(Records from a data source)
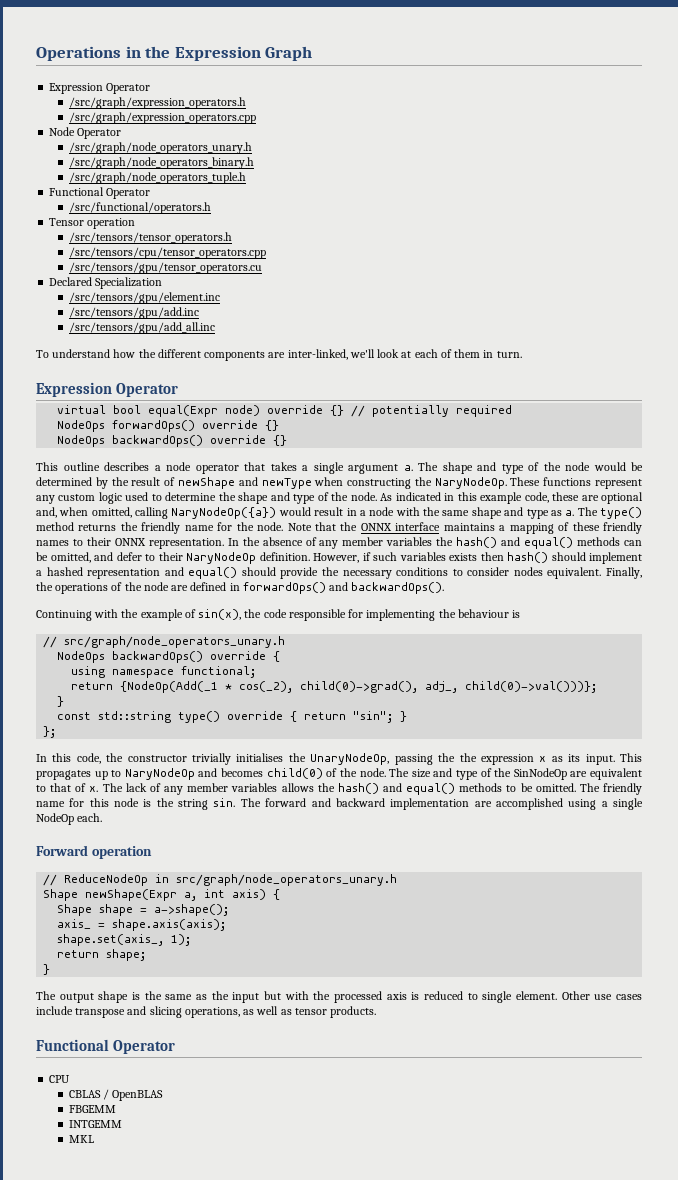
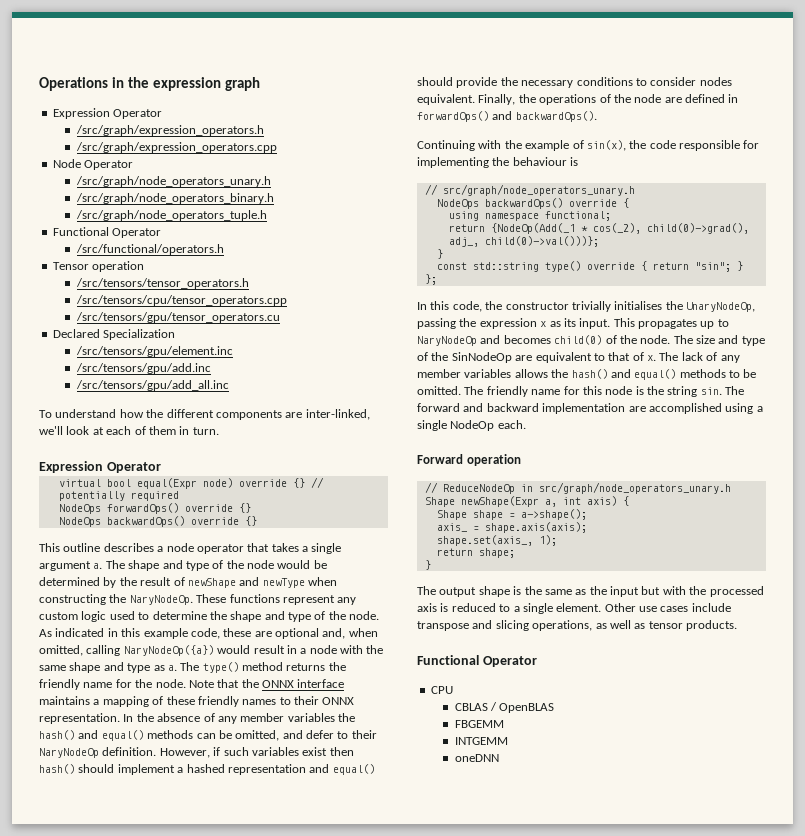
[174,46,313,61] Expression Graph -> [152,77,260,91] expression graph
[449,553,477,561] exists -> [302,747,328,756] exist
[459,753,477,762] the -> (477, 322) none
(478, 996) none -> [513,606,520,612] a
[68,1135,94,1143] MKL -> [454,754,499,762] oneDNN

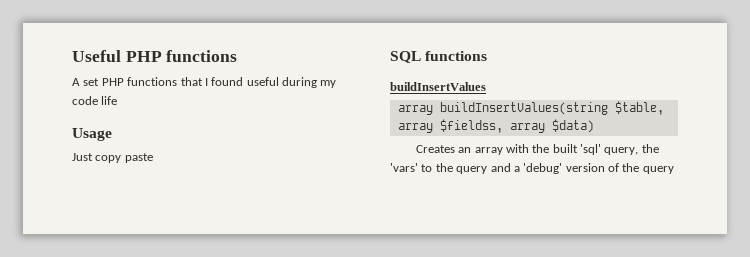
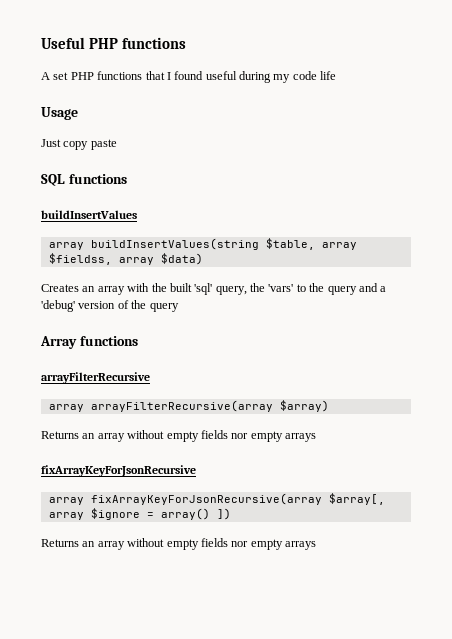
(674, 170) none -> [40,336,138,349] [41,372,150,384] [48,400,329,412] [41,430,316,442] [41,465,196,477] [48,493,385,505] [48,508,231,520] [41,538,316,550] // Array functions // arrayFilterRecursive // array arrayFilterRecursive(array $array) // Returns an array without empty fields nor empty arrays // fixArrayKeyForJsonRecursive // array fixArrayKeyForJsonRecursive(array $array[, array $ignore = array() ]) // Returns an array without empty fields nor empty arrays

WHAT IS EXPECTED>
Print all the lines above again exactly, without any pictures.

RESPONSE TO THIS EXERCISE>
[174,46,313,61] Expression Graph -> [152,77,260,91] expression graph
[449,553,477,561] exists -> [302,747,328,756] exist
[459,753,477,762] the -> (477, 322) none
(478, 996) none -> [513,606,520,612] a
[68,1135,94,1143] MKL -> [454,754,499,762] oneDNN

(674, 170) none -> [40,336,138,349] [41,372,150,384] [48,400,329,412] [41,430,316,442] [41,465,196,477] [48,493,385,505] [48,508,231,520] [41,538,316,550] // Array functions // arrayFilterRecursive // array arrayFilterRecursive(array $array) // Returns an array without empty fields nor empty arrays // fixArrayKeyForJsonRecursive // array fixArrayKeyForJsonRecursive(array $array[, array $ignore = array() ]) // Returns an array without empty fields nor empty arrays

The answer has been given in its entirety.